= List of Catholic dioceses in France =

The Catholic Church in France mainly comprises a Metropolitan Latin Church hierarchy, joint in a national episcopal conference, consisting of
- fifteen ecclesiastical provinces, each under a Metropolitan Archdiocese (15)
  - with a total of 80 suffragans: seven non-Metropolitan Archdioceses, 72 bishoprics and a Territorial Prelature
- two exempt non-Metropolitan Archdioceses
- the (exempt) Military Ordinariate.

Furthermore, it has four exempt Eastern Catholic jurisdictions : three rite-specific (of which two are transnational) and a national Ordinariate for the Faithful of Eastern Rite for all others without rite-proper Ordinary.

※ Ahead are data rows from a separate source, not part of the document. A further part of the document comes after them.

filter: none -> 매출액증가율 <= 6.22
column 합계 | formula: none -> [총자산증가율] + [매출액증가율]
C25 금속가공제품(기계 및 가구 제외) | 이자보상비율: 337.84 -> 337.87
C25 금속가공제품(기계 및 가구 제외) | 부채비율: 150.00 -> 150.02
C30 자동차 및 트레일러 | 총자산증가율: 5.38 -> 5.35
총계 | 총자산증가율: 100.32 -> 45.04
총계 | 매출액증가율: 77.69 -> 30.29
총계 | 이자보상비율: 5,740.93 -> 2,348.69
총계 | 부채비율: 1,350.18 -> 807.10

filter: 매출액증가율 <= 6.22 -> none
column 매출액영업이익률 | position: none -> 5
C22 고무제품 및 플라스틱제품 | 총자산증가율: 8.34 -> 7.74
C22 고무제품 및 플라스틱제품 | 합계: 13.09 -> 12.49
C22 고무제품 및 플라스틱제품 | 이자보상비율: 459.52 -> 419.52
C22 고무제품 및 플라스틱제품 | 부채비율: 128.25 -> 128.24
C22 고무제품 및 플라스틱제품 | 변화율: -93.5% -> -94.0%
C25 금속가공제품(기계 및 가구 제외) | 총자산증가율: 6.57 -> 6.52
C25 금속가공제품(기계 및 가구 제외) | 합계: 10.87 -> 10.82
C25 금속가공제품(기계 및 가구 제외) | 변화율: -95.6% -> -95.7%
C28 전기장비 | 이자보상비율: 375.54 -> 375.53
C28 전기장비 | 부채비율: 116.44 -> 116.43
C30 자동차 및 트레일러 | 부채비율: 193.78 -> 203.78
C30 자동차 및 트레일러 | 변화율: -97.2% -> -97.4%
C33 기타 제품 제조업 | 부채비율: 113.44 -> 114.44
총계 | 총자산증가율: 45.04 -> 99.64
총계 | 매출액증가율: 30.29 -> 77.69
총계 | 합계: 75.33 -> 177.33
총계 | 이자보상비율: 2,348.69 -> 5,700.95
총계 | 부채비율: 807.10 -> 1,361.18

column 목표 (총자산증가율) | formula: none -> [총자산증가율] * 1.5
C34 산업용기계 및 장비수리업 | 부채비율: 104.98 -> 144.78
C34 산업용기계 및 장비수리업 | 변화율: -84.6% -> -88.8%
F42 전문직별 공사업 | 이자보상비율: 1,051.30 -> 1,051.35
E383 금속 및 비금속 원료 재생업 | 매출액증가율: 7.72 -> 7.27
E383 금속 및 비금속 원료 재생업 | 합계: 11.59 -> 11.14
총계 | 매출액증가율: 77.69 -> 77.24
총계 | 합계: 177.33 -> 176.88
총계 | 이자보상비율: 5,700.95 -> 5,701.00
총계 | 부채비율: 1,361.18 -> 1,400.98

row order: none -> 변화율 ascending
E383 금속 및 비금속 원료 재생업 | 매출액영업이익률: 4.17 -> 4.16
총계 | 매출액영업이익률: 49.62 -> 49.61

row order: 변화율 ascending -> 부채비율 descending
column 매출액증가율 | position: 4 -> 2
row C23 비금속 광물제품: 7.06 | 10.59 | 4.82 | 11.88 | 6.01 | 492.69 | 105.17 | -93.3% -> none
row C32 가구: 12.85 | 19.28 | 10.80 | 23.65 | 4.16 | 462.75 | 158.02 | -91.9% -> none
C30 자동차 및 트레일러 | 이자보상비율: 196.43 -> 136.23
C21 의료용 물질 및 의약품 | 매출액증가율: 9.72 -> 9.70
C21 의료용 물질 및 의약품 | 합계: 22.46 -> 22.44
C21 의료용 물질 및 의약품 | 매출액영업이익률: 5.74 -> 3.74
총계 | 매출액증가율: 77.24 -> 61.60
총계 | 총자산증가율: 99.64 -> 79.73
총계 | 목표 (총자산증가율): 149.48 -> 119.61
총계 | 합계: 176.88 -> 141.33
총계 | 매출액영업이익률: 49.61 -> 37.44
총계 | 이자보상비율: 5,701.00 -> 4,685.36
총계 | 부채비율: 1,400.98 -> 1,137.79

The French overseas departments and territories, although administratively and constitutionally part of the French republic, are not part of the French church under canon law but exempt and/or part of an episcopal conference in their respective continent.

There is also an Apostolic Nunciature (as papal diplomatic representation at embassy-level) to France in the national capital Paris. the country also hosts three multilateral Holy See Representations: to the United Nations Educational, Scientific and Cultural Organization (UNESCO), to the Council of Europe in Strasburg and to the International Commission on Civil Status (ICCS).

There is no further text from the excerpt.